10. In the gospels I noticed that your translation sometimes has more words and occasionally even more verses than other recent translations of the New Testament. Why is that?

In FAQ by ProjectWartburg

There are hundreds of handwritten manuscripts of the New Testament. There are many small differences between these hand-written copies. Most of these variants fall into the category of “typos” which do not affect the meaning of the text, but occasionally some manuscripts have words or even verses that are missing from other copies of the New Testament.

Recent English translations fall into two general camps in their approach to the text of the New Testament. Some translations closely follow the so-called Textus Receptus (TR, Received Text) which was the basis of the King James Version. The so-called Majority Text (MT) is not identical to the Textus Receptus, but both reconstructions of the text rely heavily on late medieval manuscripts and are sometimes also called the Byzantine text type. Closely following this tradition results in a longer text of the New Testament.

The second major approach follows a critically reconstructed text which relies much more heavily on older Greek manuscripts with an emphasis on texts from Egypt, where there are more old texts that have survived because of the dry climate. This text type is sometimes called the Alexandrian text. This tradition is summarized in the critical editions of the New Testament known as the UBS/Nestle editions. Overall, it is this tradition that results in a shorter text of the New Testament.

In this brief FAQ we cannot go into the intricacies of the ongoing battles between these two schools other than to note that proponents of the TR/MT end of the spectrum argue that the Byzantine text type is the most carefully preserved text in the main line of transmission of the text throughout the church, and that the Egyptian type texts have significant corruptions and omissions. Proponents of the UBS/Nestle tradition argue that the Byzantine type texts have been amplified by a lot of scribal additions over the centuries.

The NIV, ESV, and HCSB are all translations in the UBS/Nestle tradition. These translations may occasionally follow a Greek text different from the text given preference in the UBS/Nestle text.

The New King James and some of its cousins are examples of translations in the Textus Receptus tradition.

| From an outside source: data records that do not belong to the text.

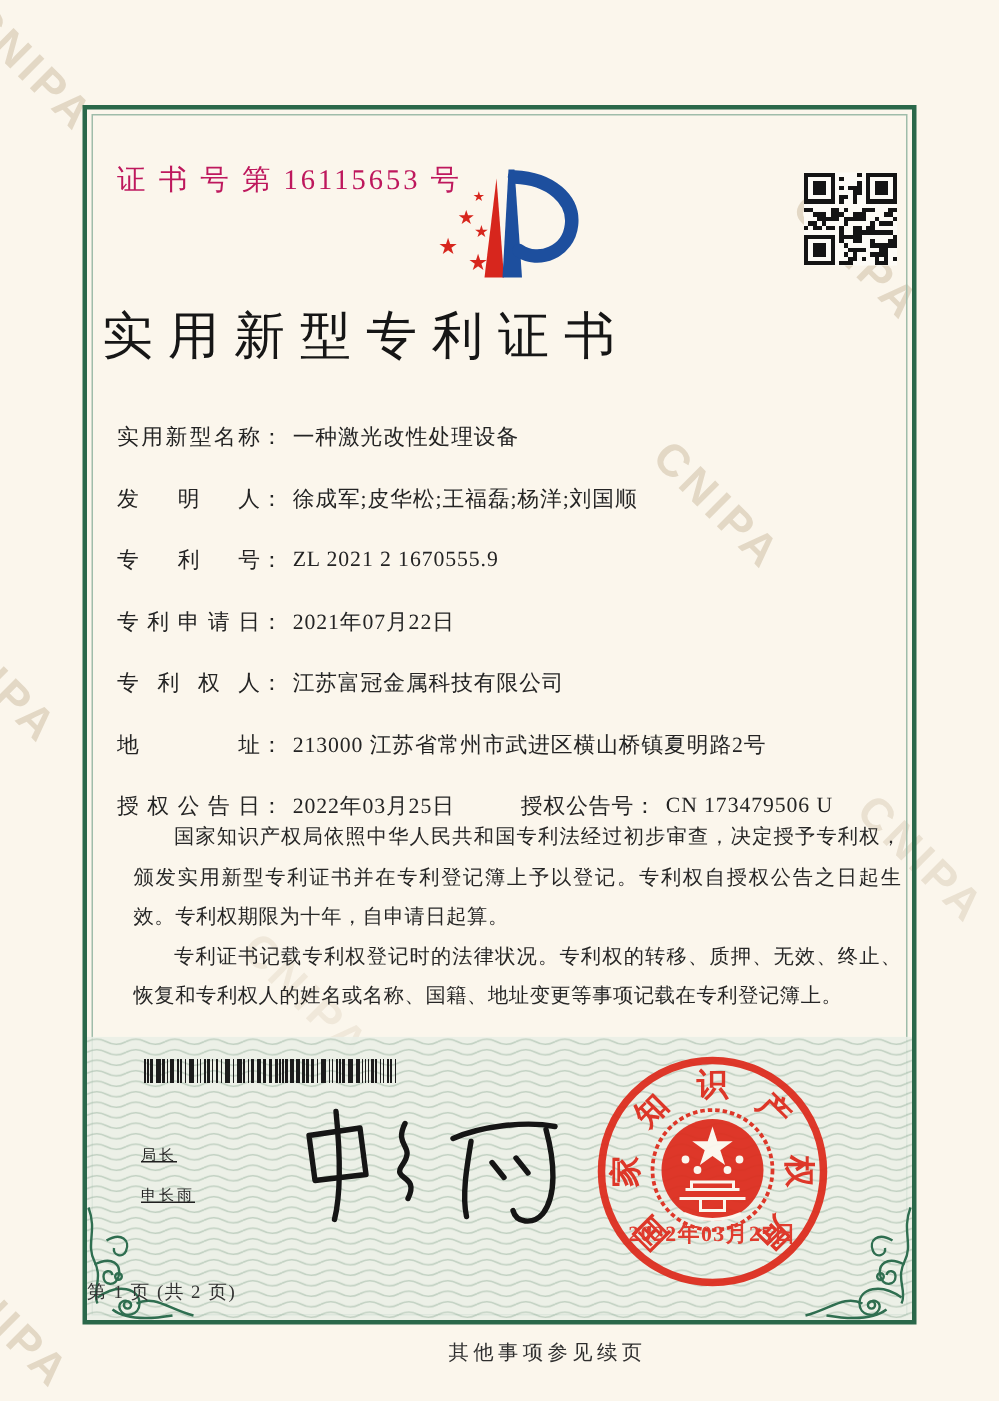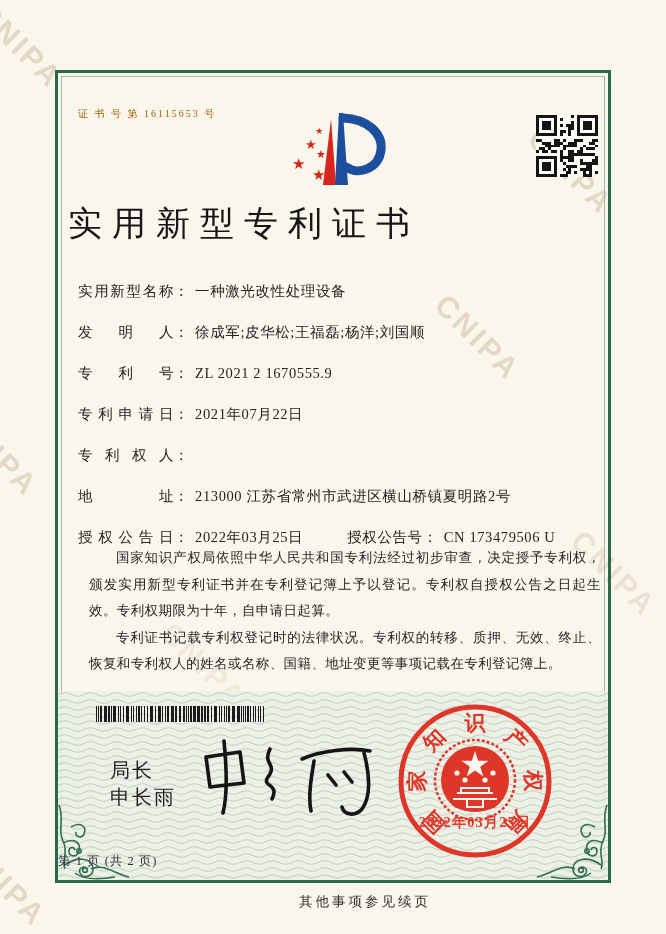--- a/index.html
+++ b/index.html
@@ -16,42 +16,42 @@
     white-space:nowrap;pointer-events:none;
   }
   .frame{
     position:absolute;left:55px;top:70px;width:550px;height:807px;
     border:3px solid #2a684a;
   }
   .frame-inner{
     position:absolute;inset:3px;border:1px solid #9fbcaa;pointer-events:none;
   }
   .cert-no{
-    position:absolute;left:20px;top:34px;font-size:10px;letter-spacing:2px;color:#a16207;
+    position:absolute;left:20px;top:34px;font-size:19px;letter-spacing:2px;color:#be185d;
   }
   .logo{position:absolute;left:227px;top:28px;}
   .qr{position:absolute;left:478px;top:42px;background:#fdfbf6;}
   .title{
     position:absolute;left:0;top:128px;width:100%;text-align:left;
     font-size:34px;letter-spacing:10px;color:#161616;font-weight:500;
     text-indent:10px;
   }
   .fields{position:absolute;left:20px;top:198px;width:522px;}
   .frow{height:41px;display:flex;align-items:center;font-size:14.5px;letter-spacing:.6px;color:#242424;}
   .flabel{display:inline-block;width:96px;text-align:justify;text-align-last:justify;}
   .fcolon{margin-right:6px;}
   .fpair2{margin-left:44px;display:flex;align-items:center;}
   .paragraphs{
     position:absolute;left:31px;top:472px;width:512px;
     font-size:13.5px;line-height:26.6px;text-align:justify;color:#262626;letter-spacing:.4px;
   }
   .paragraphs p{margin:0;text-indent:2em;}
   .band{position:absolute;left:0;right:0;bottom:0;top:618px;overflow:hidden;}
   .barcode{position:absolute;left:38px;top:633px;}
-  .issuer{position:absolute;left:52px;top:684px;font-size:20px;line-height:27px;color:#1f1f1f;letter-spacing:2px;}
+  .issuer{position:absolute;left:36px;top:684px;font-size:10px;line-height:27px;color:#1f1f1f;letter-spacing:2px;text-decoration:underline;}
   .signature{position:absolute;left:120px;top:658px;}
   .seal{position:absolute;left:336px;top:628px;}
   .page-num{
     position:absolute;left:0;bottom:10px;width:100%;
     font-size:12.5px;color:#333;letter-spacing:1px;
   }
   .footer-note{
     position:absolute;left:0;top:893px;width:100%;text-align:center;
     font-size:13.5px;letter-spacing:3px;color:#2e2e2e;margin-left:32px;
   }
@@ -238,20 +238,21 @@
         <span class="fvalue">ZL 2021 2 1670555.9</span>
       </div>
       <div class="frow">
         <span class="flabel">专利申请日</span>
         <span class="fcolon">：</span>
         <span class="fvalue">2021年07月22日</span>
       </div>
       <div class="frow">
         <span class="flabel">专利权人</span>
         <span class="fcolon">：</span>
+        <span class="fvalue">江苏富冠金属科技有限公司</span>
       </div>
       <div class="frow">
         <span class="flabel">地址</span>
         <span class="fcolon">：</span>
         <span class="fvalue">213000 江苏省常州市武进区横山桥镇夏明路2号</span>
       </div>
       <div class="frow">
         <span class="flabel">授权公告日</span>
         <span class="fcolon">：</span>
         <span class="fvalue">2022年03月25日</span>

Our approach to the text of the New Testament is to avoid a bias toward any one textual tradition or group of manuscripts. An objective approach considers all the witnesses to the text (Greek manuscripts, lectionaries, translations, and quotations in the church fathers) without showing favoritism for one or the other, since each of these has its own strengths and weaknesses as a witness to the text. In the New Testament, a fuller text than that of the UBS/Nestle should be weighed on a case by case basis because UBS/Nestle tends to lean too heavily toward the theory that the shorter text is the better reading.  In general, as we examine significant variants, the reading in a set of variants that has the earliest and widest support in the witnesses is the one included in the text. The other readings in a set of variants are dealt with in one of three ways:

  • A reading that has very little early or widespread support in the witnesses is not footnoted in order to avoid an overabundance of textual notes.
  • A reading with significant early and/or widespread support but not as much early or widespread evidence as the other reading is reflected in a footnote that says, “Some witnesses to the text read/add/omit: . . . .”
  • A familiar or notable reading from the King James tradition (e.g. the addition or omission of a whole verse) whose support is not nearly as early or widespread as the other reading can be reflected in a footnote that says, “A few witnesses to the text read/add/omit: . . . .”

In short, readings and verses that are omitted from UBS/Nestle-based versions of the New Testament, which have textual support that is ancient and widespread are included in our translation. If there are readings where the evidence is not clear-cut, our “bias,” if it can be called that, is to include the reading with a note that not all manuscripts have it. The result is that our New Testament is slightly longer than many recent translations of the New Testament.